**Goal of the exercise:**
Would you output the entries below only from the line containing "[240,184,280,195] 00:43 ->" through the line containing "[143,265,193,276] [88,291,204,303] a26838", exactly as they stand and with both ends included?

Detected change data
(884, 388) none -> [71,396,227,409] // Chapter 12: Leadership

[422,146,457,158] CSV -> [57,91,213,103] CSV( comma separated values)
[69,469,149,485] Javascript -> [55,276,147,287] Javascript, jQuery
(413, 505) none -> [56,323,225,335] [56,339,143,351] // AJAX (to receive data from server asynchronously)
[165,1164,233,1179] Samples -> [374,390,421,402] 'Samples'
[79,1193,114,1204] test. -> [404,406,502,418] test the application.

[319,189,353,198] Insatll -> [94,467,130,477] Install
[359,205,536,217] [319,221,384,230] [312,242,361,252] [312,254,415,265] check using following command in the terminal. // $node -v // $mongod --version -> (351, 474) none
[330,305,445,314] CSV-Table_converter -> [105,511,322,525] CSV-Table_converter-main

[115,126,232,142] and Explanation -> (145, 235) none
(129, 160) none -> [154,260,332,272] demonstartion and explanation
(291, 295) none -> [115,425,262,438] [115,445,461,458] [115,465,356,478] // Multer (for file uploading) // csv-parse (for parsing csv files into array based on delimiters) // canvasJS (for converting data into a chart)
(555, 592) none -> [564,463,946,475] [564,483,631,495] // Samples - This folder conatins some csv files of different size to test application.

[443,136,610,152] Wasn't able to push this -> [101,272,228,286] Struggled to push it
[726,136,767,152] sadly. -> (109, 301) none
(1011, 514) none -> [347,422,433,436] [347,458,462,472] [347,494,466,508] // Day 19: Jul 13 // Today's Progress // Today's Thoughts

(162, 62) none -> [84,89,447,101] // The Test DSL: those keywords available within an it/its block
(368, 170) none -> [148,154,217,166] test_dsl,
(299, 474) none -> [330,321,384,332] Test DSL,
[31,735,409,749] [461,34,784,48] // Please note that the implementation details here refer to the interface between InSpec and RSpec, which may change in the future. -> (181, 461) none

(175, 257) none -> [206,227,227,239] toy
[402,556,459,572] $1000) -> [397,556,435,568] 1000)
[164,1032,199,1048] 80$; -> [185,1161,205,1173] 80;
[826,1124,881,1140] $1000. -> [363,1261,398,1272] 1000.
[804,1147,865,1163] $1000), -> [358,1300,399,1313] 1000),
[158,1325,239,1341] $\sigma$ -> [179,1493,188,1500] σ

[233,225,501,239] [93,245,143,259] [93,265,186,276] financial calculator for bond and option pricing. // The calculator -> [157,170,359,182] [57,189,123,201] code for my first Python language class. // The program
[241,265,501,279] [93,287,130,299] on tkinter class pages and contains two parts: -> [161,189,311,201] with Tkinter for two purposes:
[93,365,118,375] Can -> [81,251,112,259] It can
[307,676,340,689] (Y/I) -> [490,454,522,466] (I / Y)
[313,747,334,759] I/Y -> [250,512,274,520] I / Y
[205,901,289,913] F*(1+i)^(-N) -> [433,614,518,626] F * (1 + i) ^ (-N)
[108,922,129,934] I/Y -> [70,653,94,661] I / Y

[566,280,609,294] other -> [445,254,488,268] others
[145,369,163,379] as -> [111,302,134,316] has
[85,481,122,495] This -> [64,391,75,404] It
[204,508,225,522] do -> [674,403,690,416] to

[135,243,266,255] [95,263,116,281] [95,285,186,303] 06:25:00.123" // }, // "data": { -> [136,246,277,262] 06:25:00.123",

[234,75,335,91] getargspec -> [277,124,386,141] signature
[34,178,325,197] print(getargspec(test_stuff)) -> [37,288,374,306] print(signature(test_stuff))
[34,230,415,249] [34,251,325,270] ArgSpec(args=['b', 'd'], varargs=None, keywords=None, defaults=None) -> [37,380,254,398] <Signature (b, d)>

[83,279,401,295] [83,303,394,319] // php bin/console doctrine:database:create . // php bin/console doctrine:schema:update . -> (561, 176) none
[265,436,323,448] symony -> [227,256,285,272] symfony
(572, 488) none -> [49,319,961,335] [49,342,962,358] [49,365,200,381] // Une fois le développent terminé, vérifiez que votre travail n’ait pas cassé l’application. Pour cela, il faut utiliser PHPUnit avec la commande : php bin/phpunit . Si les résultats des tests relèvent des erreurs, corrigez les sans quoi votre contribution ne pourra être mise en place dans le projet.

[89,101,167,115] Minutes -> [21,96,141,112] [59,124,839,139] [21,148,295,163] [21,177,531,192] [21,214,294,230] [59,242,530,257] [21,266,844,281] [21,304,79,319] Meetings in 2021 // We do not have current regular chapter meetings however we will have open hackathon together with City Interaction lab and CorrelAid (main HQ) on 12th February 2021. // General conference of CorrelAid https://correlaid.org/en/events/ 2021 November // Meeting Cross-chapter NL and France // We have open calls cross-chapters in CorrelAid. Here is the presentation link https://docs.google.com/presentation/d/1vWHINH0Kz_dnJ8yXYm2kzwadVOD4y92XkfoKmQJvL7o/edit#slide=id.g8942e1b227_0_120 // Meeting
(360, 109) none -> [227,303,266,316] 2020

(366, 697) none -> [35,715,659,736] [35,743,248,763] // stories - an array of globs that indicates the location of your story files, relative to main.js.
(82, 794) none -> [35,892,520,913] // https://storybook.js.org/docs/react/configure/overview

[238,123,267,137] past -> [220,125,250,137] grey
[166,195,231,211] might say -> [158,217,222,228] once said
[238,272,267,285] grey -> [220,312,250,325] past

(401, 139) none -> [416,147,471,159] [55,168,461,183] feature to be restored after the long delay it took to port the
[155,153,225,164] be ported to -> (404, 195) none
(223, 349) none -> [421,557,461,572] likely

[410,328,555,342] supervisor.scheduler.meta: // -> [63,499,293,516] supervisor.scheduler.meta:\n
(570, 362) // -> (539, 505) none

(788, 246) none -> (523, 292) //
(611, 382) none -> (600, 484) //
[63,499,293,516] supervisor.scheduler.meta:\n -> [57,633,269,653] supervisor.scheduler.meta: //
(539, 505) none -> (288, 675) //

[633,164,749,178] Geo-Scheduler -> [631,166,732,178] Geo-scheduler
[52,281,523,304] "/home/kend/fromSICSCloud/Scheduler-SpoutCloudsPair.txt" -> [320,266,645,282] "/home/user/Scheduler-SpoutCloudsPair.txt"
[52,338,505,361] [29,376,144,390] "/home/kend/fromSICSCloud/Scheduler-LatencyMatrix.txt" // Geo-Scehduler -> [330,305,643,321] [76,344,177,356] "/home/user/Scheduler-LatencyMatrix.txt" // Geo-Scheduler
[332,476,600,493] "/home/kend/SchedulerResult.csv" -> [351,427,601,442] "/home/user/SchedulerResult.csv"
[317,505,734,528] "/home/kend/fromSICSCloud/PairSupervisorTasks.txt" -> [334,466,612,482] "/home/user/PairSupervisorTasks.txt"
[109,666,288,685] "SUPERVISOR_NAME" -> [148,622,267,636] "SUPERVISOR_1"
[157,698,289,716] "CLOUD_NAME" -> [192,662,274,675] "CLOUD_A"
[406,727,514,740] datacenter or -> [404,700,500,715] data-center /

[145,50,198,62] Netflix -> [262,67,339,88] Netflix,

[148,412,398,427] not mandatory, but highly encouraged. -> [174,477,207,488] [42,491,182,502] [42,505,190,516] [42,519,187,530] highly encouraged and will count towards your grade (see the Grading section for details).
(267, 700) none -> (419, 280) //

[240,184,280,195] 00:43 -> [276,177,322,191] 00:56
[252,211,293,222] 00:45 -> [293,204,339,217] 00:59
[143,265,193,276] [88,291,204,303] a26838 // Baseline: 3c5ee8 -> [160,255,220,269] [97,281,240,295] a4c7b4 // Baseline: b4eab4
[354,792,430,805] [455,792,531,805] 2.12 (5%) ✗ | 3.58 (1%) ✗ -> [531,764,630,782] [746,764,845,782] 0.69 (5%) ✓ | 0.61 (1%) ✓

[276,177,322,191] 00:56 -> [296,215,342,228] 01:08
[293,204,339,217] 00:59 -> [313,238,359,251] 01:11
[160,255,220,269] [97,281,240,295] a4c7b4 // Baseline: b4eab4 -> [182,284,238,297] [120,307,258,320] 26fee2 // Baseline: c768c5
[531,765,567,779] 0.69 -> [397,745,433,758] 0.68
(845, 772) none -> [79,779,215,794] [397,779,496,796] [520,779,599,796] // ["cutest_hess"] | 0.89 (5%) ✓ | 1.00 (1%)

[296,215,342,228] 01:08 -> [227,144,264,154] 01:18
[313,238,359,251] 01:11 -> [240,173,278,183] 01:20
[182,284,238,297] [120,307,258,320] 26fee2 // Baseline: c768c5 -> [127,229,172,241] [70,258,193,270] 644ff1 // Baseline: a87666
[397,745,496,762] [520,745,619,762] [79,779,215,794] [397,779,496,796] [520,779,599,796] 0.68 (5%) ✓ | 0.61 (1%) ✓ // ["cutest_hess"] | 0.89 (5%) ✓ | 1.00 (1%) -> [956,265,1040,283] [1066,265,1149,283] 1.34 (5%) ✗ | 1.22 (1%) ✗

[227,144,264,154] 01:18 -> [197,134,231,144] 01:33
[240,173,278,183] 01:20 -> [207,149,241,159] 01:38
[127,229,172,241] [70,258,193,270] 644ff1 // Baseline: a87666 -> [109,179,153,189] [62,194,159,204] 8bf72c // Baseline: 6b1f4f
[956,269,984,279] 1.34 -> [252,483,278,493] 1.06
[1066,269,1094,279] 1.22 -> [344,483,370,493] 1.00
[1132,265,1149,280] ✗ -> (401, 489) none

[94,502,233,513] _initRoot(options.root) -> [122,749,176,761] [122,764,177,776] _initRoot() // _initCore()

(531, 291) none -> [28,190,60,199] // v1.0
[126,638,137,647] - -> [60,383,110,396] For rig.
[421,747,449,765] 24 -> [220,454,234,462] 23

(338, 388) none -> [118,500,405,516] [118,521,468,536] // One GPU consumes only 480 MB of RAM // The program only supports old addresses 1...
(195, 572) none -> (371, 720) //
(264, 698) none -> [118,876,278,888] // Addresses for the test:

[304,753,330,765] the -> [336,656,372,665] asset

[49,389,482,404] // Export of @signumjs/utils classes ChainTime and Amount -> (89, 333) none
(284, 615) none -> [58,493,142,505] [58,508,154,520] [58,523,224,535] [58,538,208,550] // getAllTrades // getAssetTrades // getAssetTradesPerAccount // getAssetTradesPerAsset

**Written response:**
[240,184,280,195] 00:43 -> [276,177,322,191] 00:56
[252,211,293,222] 00:45 -> [293,204,339,217] 00:59
[143,265,193,276] [88,291,204,303] a26838 // Baseline: 3c5ee8 -> [160,255,220,269] [97,281,240,295] a4c7b4 // Baseline: b4eab4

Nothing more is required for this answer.